(Front-end code edit data)
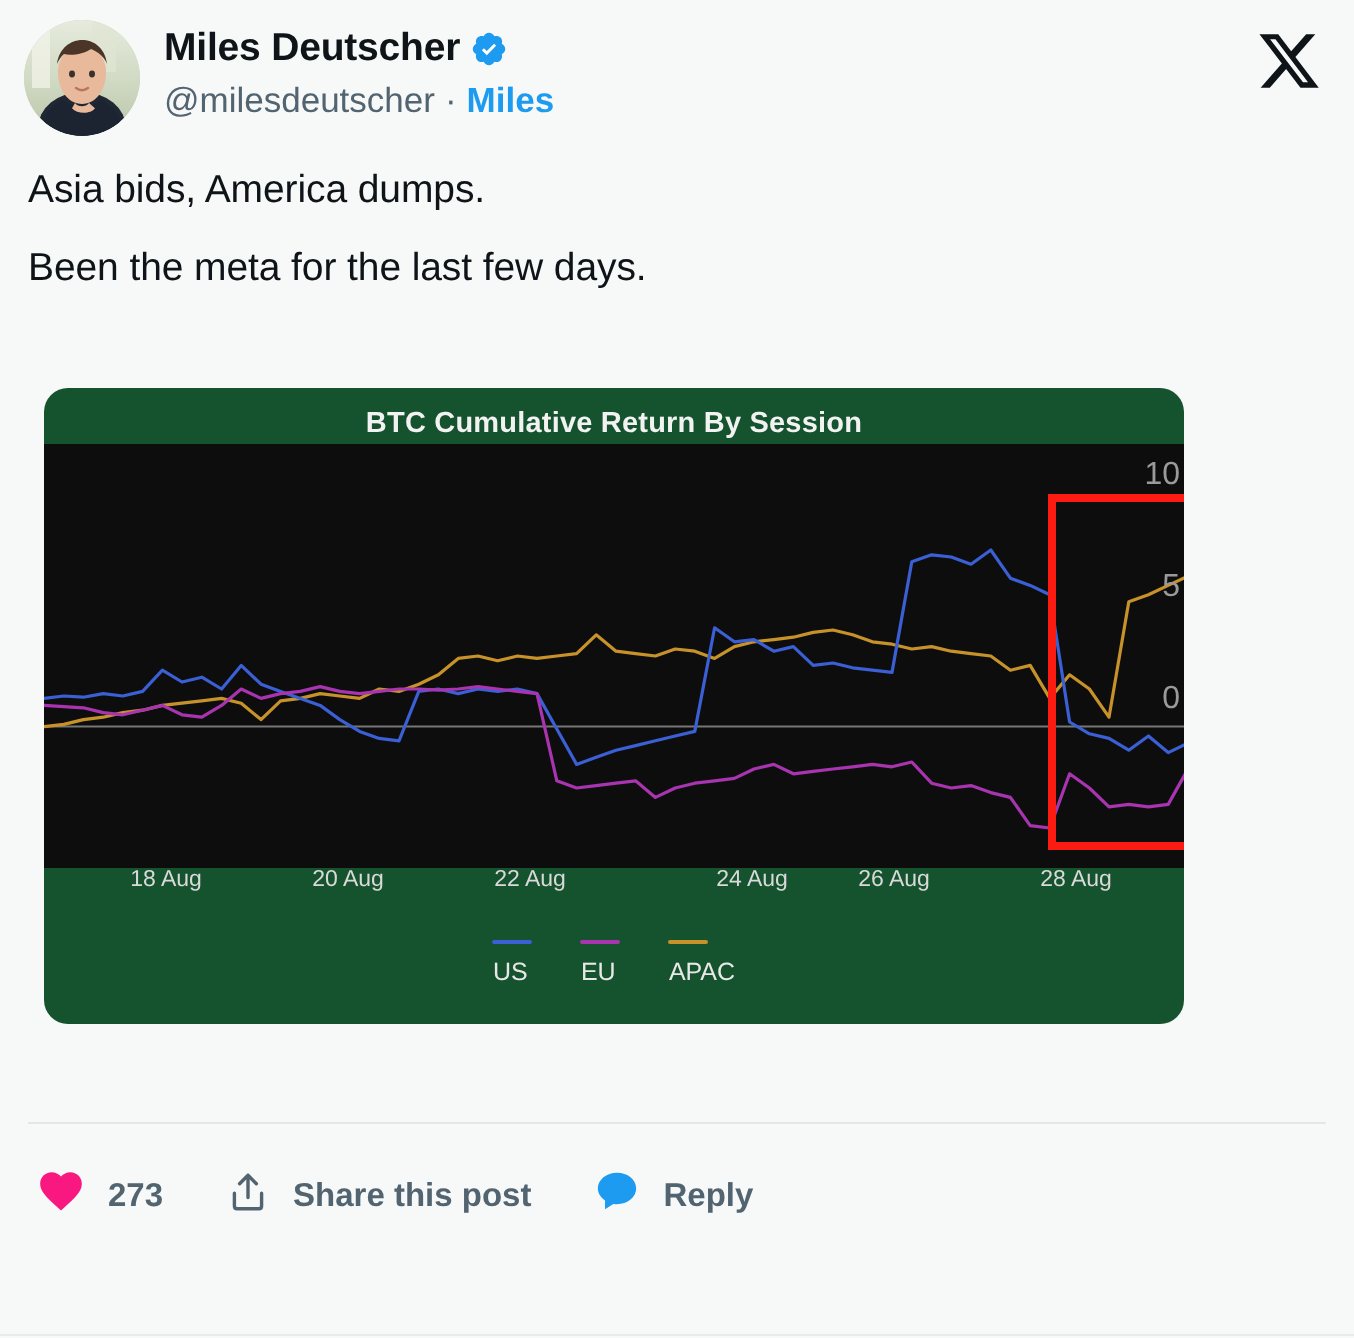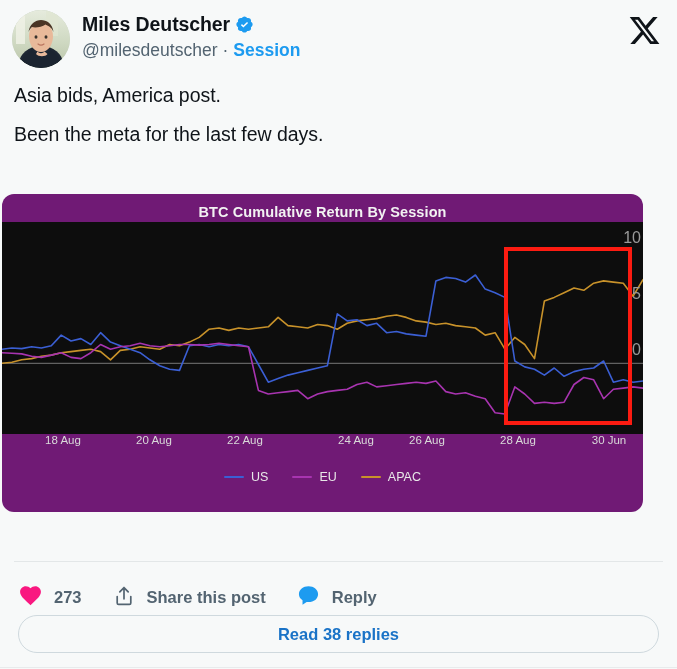--- a/index.html
+++ b/index.html
@@ -49,23 +49,23 @@
   .tweet-text {
     position: absolute; left: 14px; right: 14px; top: 83px;
     font-size: 19.5px; color: #0f1419; line-height: 25px;
     letter-spacing: -0.05px;
   }
   .tweet-text p { margin: 0; }
   .tweet-text p + p { margin-top: 14px; }
 
   
   .media {
-    position: absolute; left: 2px; top: 194px;
-    width: 641px; height: 318px;
-    background: #701a75;
+    position: absolute; left: 22px; top: 194px;
+    width: 570px; height: 318px;
+    background: #14532d;
     border-radius: 12px;
     overflow: hidden;
     cursor: pointer;
   }
   .chart-title {
     position: absolute; left: 0; right: 0; top: 10px;
     text-align: center;
     color: #f2f2f2; font-size: 14.5px; font-weight: bold;
     letter-spacing: 0.1px;
   }
@@ -80,21 +80,21 @@
   }
   .yaxis { position: absolute; right: 0px; top: 28px; width: 20px; height: 212px; }
   .ytick {
     position: absolute; right: 2px; transform: translateY(-50%);
     color: #9a9a9a; font-size: 16px; white-space: nowrap; overflow: hidden;
   }
   .legend {
     position: absolute; left: 0; right: 0; top: 276px;
     display: flex; justify-content: center; align-items: center; gap: 24px;
   }
-  .leg-item { display: flex; align-items: center; gap: 7px; cursor: pointer; }
+  .leg-item { display: flex; align-items: flex-start; gap: 7px; cursor: pointer; flex-direction: column; }
   .leg-line { width: 20px; height: 2px; display: block; border-radius: 1px; }
   .leg-label { color: #e8e8e8; font-size: 12.5px; }
   .redbox {
     position: absolute; left: 502px; top: 53px;
     width: 128px; height: 178px;
     border: 4px solid #fb1b11;
     pointer-events: none;
   }
 
   
@@ -175,33 +175,33 @@
         <span class="verified">
           <svg width="19" height="19" viewBox="0 0 24 24" aria-hidden="true">
             <path fill="#1d9bf0" d="M22.25 12c0-1.43-.88-2.67-2.19-3.34.46-1.39.2-2.9-.81-3.91s-2.52-1.27-3.91-.81C14.67 2.63 13.43 1.75 12 1.75s-2.67.88-3.34 2.19c-1.39-.46-2.9-.2-3.91.81s-1.27 2.52-.81 3.91C2.63 9.33 1.75 10.57 1.75 12s.88 2.67 2.19 3.34c-.46 1.39-.2 2.9.81 3.91s2.52 1.27 3.91.81c.67 1.31 1.91 2.19 3.34 2.19s2.67-.88 3.34-2.19c1.39.46 2.9.2 3.91-.81s1.27-2.52.81-3.91c1.31-.67 2.19-1.91 2.19-3.34z"></path>
             <path fill="#fff" d="M10.6 15.9l-3.1-3.1 1.3-1.3 1.8 1.8 4.6-4.6 1.3 1.3z"></path>
           </svg>
         </span>
       </div>
       <div class="handle-row">
         <span class="handle">@milesdeutscher</span>
         <span class="dot-sep">·</span>
-        <span class="follow">Session</span>
+        <span class="follow">Miles</span>
       </div>
     </div>
   </div>
 
   <div class="x-logo">
     <svg width="33" height="33" viewBox="0 0 24 24" aria-hidden="true">
       <path fill="#0f1419" d="M18.244 2.25h3.308l-7.227 8.26 8.502 11.24H16.17l-5.214-6.817L4.99 21.75H1.68l7.73-8.835L1.254 2.25H8.08l4.713 6.231zm-1.161 17.52h1.833L7.084 4.126H5.117z"></path>
     </svg>
   </div>
 
   <div class="tweet-text">
-    <p>Asia bids, America post.</p>
+    <p>Asia bids, America dumps.</p>
     <p>Been the meta for the last few days.</p>
   </div>
 
   <div class="media">
     <div class="chart-title">BTC Cumulative Return By Session</div>
 
     <div class="plot">
       <svg id="chart-svg" width="641" height="212" viewBox="0 0 641 212" xmlns="http://www.w3.org/2000/svg">
         <rect width="641" height="212" fill="#0d0d0d"></rect>
         <line id="zero-line" x1="0" y1="141.3" x2="641" y2="141.3" stroke="#777" stroke-width="1"></line>
@@ -269,18 +269,15 @@
     <div class="act">
       <span>
         <svg width="25" height="25" viewBox="0 0 24 24" aria-hidden="true">
           <path fill="#1d9bf0" d="M12 3.2c-5.08 0-9.2 3.36-9.2 7.5 0 2.36 1.35 4.46 3.46 5.83v4.27l3.96-2.6c.57.08 1.16.12 1.78.12 5.08 0 9.2-3.36 9.2-7.62S17.08 3.2 12 3.2z"></path>
         </svg>
       </span>
       <span class="act-label">Reply</span>
     </div>
   </div>
 
-  <div class="read-replies">
-    <span>Read 38 replies</span>
-  </div>
 
   <div class="bottom-rule"></div>
 </div>
 
 </body></html>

**What the task requires:** All of the records need repeating exactly, except for the pictures.

**Exercise answer:**
--- a/index.html
+++ b/index.html
@@ -49,23 +49,23 @@
   .tweet-text {
     position: absolute; left: 14px; right: 14px; top: 83px;
     font-size: 19.5px; color: #0f1419; line-height: 25px;
     letter-spacing: -0.05px;
   }
   .tweet-text p { margin: 0; }
   .tweet-text p + p { margin-top: 14px; }
 
   
   .media {
-    position: absolute; left: 2px; top: 194px;
-    width: 641px; height: 318px;
-    background: #701a75;
+    position: absolute; left: 22px; top: 194px;
+    width: 570px; height: 318px;
+    background: #14532d;
     border-radius: 12px;
     overflow: hidden;
     cursor: pointer;
   }
   .chart-title {
     position: absolute; left: 0; right: 0; top: 10px;
     text-align: center;
     color: #f2f2f2; font-size: 14.5px; font-weight: bold;
     letter-spacing: 0.1px;
   }
@@ -80,21 +80,21 @@
   }
   .yaxis { position: absolute; right: 0px; top: 28px; width: 20px; height: 212px; }
   .ytick {
     position: absolute; right: 2px; transform: translateY(-50%);
     color: #9a9a9a; font-size: 16px; white-space: nowrap; overflow: hidden;
   }
   .legend {
     position: absolute; left: 0; right: 0; top: 276px;
     display: flex; justify-content: center; align-items: center; gap: 24px;
   }
-  .leg-item { display: flex; align-items: center; gap: 7px; cursor: pointer; }
+  .leg-item { display: flex; align-items: flex-start; gap: 7px; cursor: pointer; flex-direction: column; }
   .leg-line { width: 20px; height: 2px; display: block; border-radius: 1px; }
   .leg-label { color: #e8e8e8; font-size: 12.5px; }
   .redbox {
     position: absolute; left: 502px; top: 53px;
     width: 128px; height: 178px;
     border: 4px solid #fb1b11;
     pointer-events: none;
   }
 
   
@@ -175,33 +175,33 @@
         <span class="verified">
           <svg width="19" height="19" viewBox="0 0 24 24" aria-hidden="true">
             <path fill="#1d9bf0" d="M22.25 12c0-1.43-.88-2.67-2.19-3.34.46-1.39.2-2.9-.81-3.91s-2.52-1.27-3.91-.81C14.67 2.63 13.43 1.75 12 1.75s-2.67.88-3.34 2.19c-1.39-.46-2.9-.2-3.91.81s-1.27 2.52-.81 3.91C2.63 9.33 1.75 10.57 1.75 12s.88 2.67 2.19 3.34c-.46 1.39-.2 2.9.81 3.91s2.52 1.27 3.91.81c.67 1.31 1.91 2.19 3.34 2.19s2.67-.88 3.34-2.19c1.39.46 2.9.2 3.91-.81s1.27-2.52.81-3.91c1.31-.67 2.19-1.91 2.19-3.34z"></path>
             <path fill="#fff" d="M10.6 15.9l-3.1-3.1 1.3-1.3 1.8 1.8 4.6-4.6 1.3 1.3z"></path>
           </svg>
         </span>
       </div>
       <div class="handle-row">
         <span class="handle">@milesdeutscher</span>
         <span class="dot-sep">·</span>
-        <span class="follow">Session</span>
+        <span class="follow">Miles</span>
       </div>
     </div>
   </div>
 
   <div class="x-logo">
     <svg width="33" height="33" viewBox="0 0 24 24" aria-hidden="true">
       <path fill="#0f1419" d="M18.244 2.25h3.308l-7.227 8.26 8.502 11.24H16.17l-5.214-6.817L4.99 21.75H1.68l7.73-8.835L1.254 2.25H8.08l4.713 6.231zm-1.161 17.52h1.833L7.084 4.126H5.117z"></path>
     </svg>
   </div>
 
   <div class="tweet-text">
-    <p>Asia bids, America post.</p>
+    <p>Asia bids, America dumps.</p>
     <p>Been the meta for the last few days.</p>
   </div>
 
   <div class="media">
     <div class="chart-title">BTC Cumulative Return By Session</div>
 
     <div class="plot">
       <svg id="chart-svg" width="641" height="212" viewBox="0 0 641 212" xmlns="http://www.w3.org/2000/svg">
         <rect width="641" height="212" fill="#0d0d0d"></rect>
         <line id="zero-line" x1="0" y1="141.3" x2="641" y2="141.3" stroke="#777" stroke-width="1"></line>
@@ -269,18 +269,15 @@
     <div class="act">
       <span>
         <svg width="25" height="25" viewBox="0 0 24 24" aria-hidden="true">
           <path fill="#1d9bf0" d="M12 3.2c-5.08 0-9.2 3.36-9.2 7.5 0 2.36 1.35 4.46 3.46 5.83v4.27l3.96-2.6c.57.08 1.16.12 1.78.12 5.08 0 9.2-3.36 9.2-7.62S17.08 3.2 12 3.2z"></path>
         </svg>
       </span>
       <span class="act-label">Reply</span>
     </div>
   </div>
 
-  <div class="read-replies">
-    <span>Read 38 replies</span>
-  </div>
 
   <div class="bottom-rule"></div>
 </div>
 
 </body></html>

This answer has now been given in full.